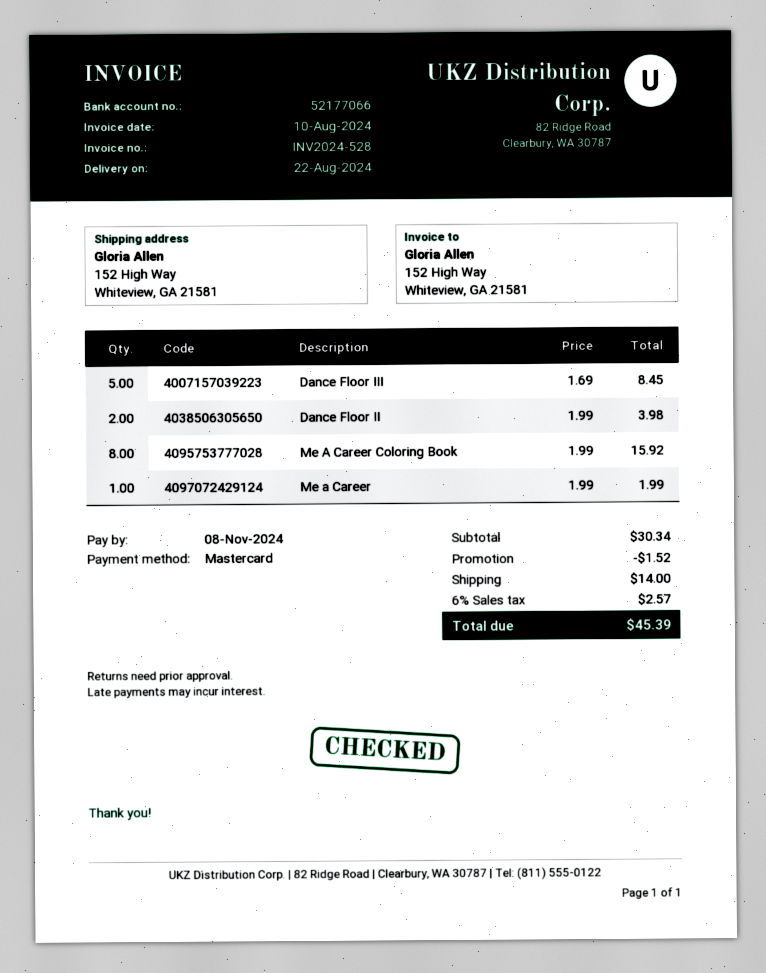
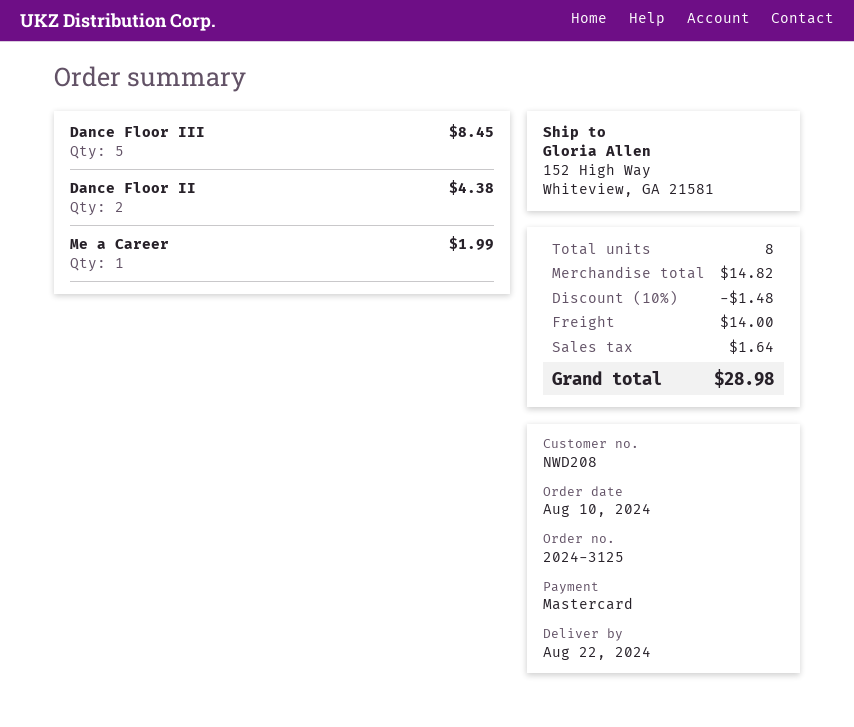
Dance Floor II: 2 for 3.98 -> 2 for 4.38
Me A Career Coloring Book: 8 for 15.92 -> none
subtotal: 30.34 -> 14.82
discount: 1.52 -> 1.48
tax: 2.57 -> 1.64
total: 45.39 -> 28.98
□ □ □ □
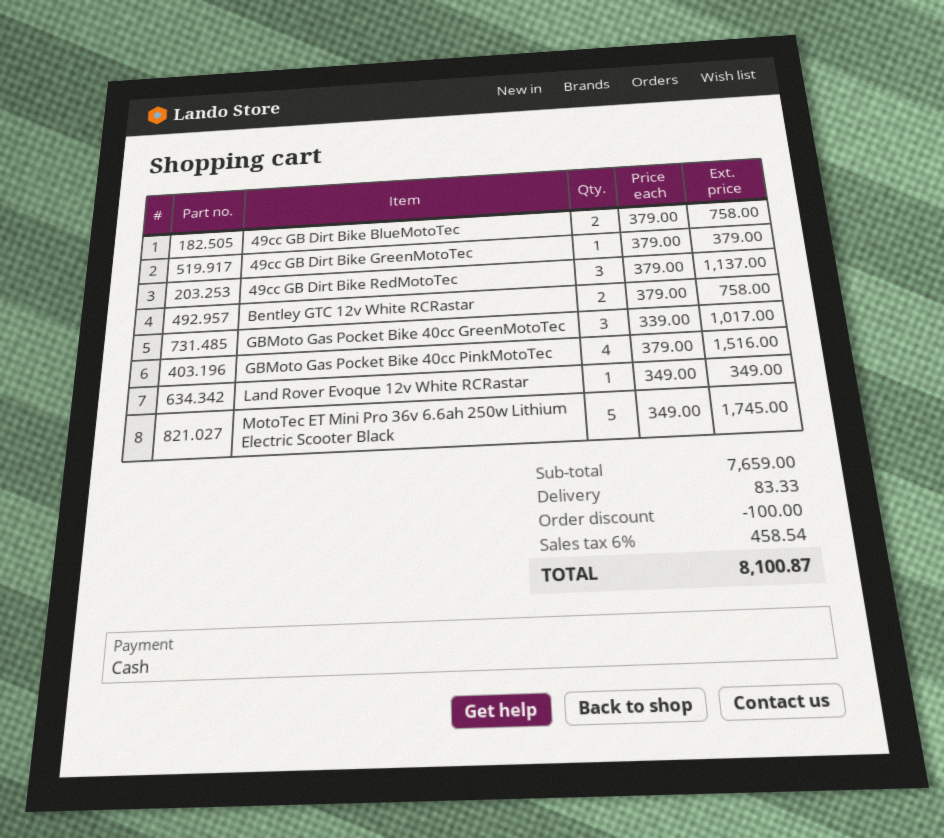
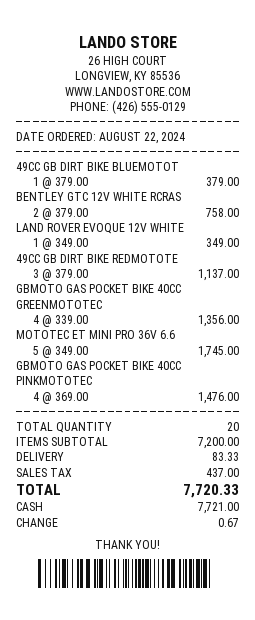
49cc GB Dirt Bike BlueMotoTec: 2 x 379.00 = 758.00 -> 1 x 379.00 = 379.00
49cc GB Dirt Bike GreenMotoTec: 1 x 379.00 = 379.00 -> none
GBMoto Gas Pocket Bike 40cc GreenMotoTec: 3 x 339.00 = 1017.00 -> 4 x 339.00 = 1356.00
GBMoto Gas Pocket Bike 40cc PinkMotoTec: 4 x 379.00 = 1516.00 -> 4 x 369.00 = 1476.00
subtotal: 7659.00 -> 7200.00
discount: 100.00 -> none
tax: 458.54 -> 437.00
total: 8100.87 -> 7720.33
□ □ □ □
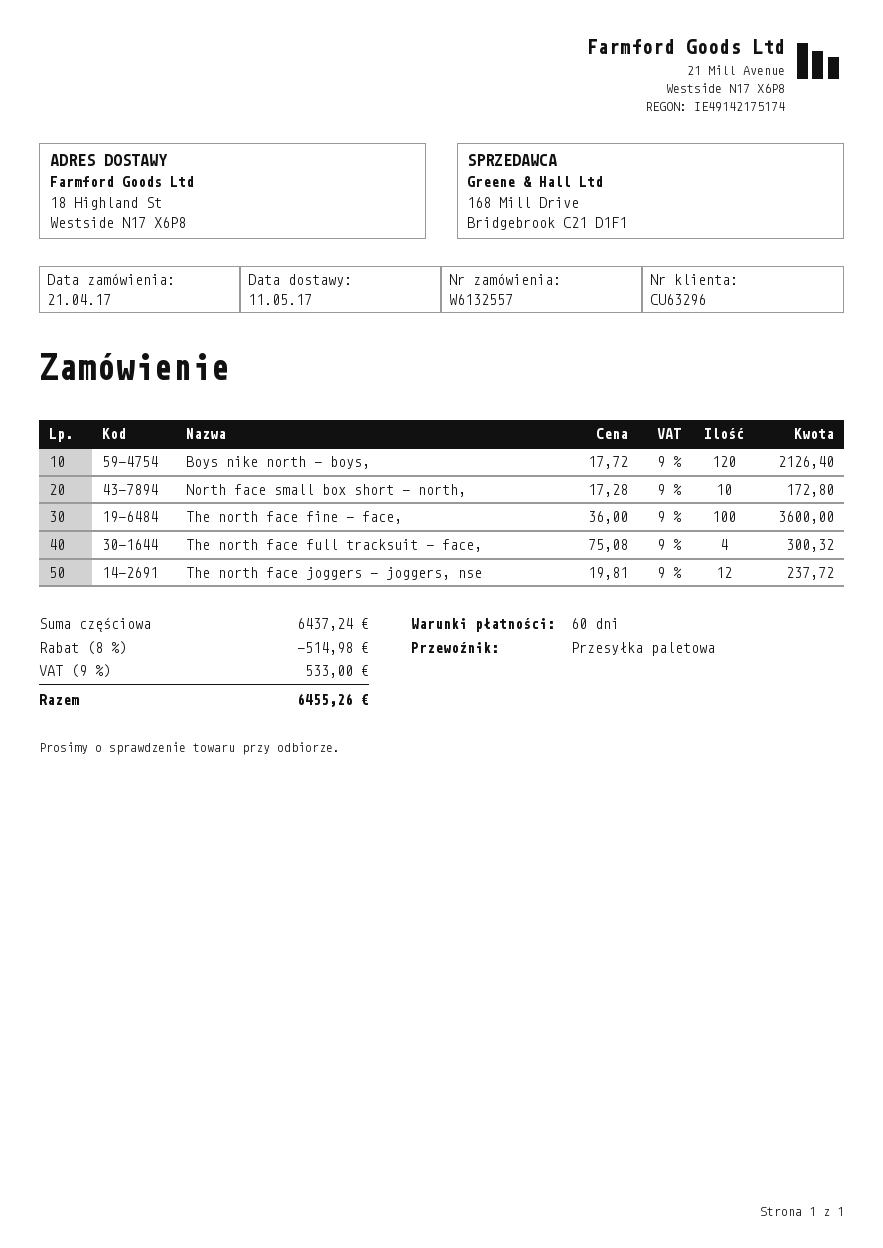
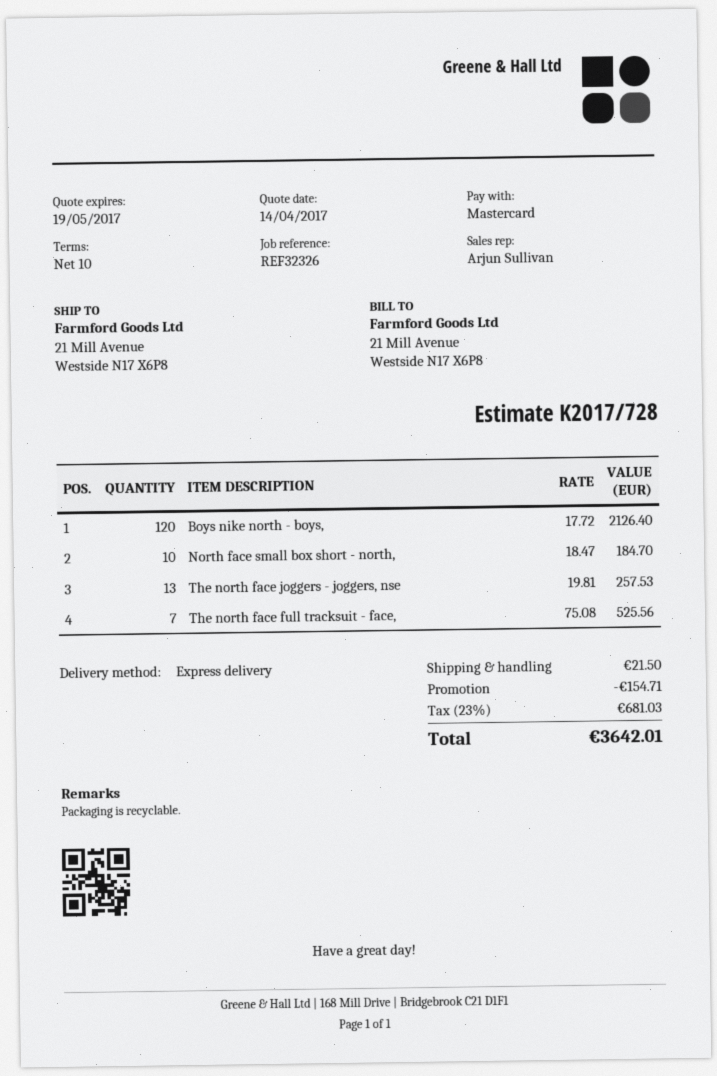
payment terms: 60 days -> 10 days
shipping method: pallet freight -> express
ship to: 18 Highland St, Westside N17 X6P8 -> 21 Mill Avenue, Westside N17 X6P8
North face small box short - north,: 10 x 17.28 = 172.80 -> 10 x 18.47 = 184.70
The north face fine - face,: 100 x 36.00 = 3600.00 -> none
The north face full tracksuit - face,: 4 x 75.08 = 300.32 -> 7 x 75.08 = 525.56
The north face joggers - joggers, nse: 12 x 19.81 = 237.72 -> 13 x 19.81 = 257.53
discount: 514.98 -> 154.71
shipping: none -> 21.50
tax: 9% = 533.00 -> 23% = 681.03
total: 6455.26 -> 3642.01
□ □ □ □
**Exercise instructions**
Among the entries above, copy exactly only the lines starting with the one containing "North face small" and going through the one containing "total: 6455.26 -> 3642.01", both ends included.

**Answer for this exercise**
North face small box short - north,: 10 x 17.28 = 172.80 -> 10 x 18.47 = 184.70
The north face fine - face,: 100 x 36.00 = 3600.00 -> none
The north face full tracksuit - face,: 4 x 75.08 = 300.32 -> 7 x 75.08 = 525.56
The north face joggers - joggers, nse: 12 x 19.81 = 237.72 -> 13 x 19.81 = 257.53
discount: 514.98 -> 154.71
shipping: none -> 21.50
tax: 9% = 533.00 -> 23% = 681.03
total: 6455.26 -> 3642.01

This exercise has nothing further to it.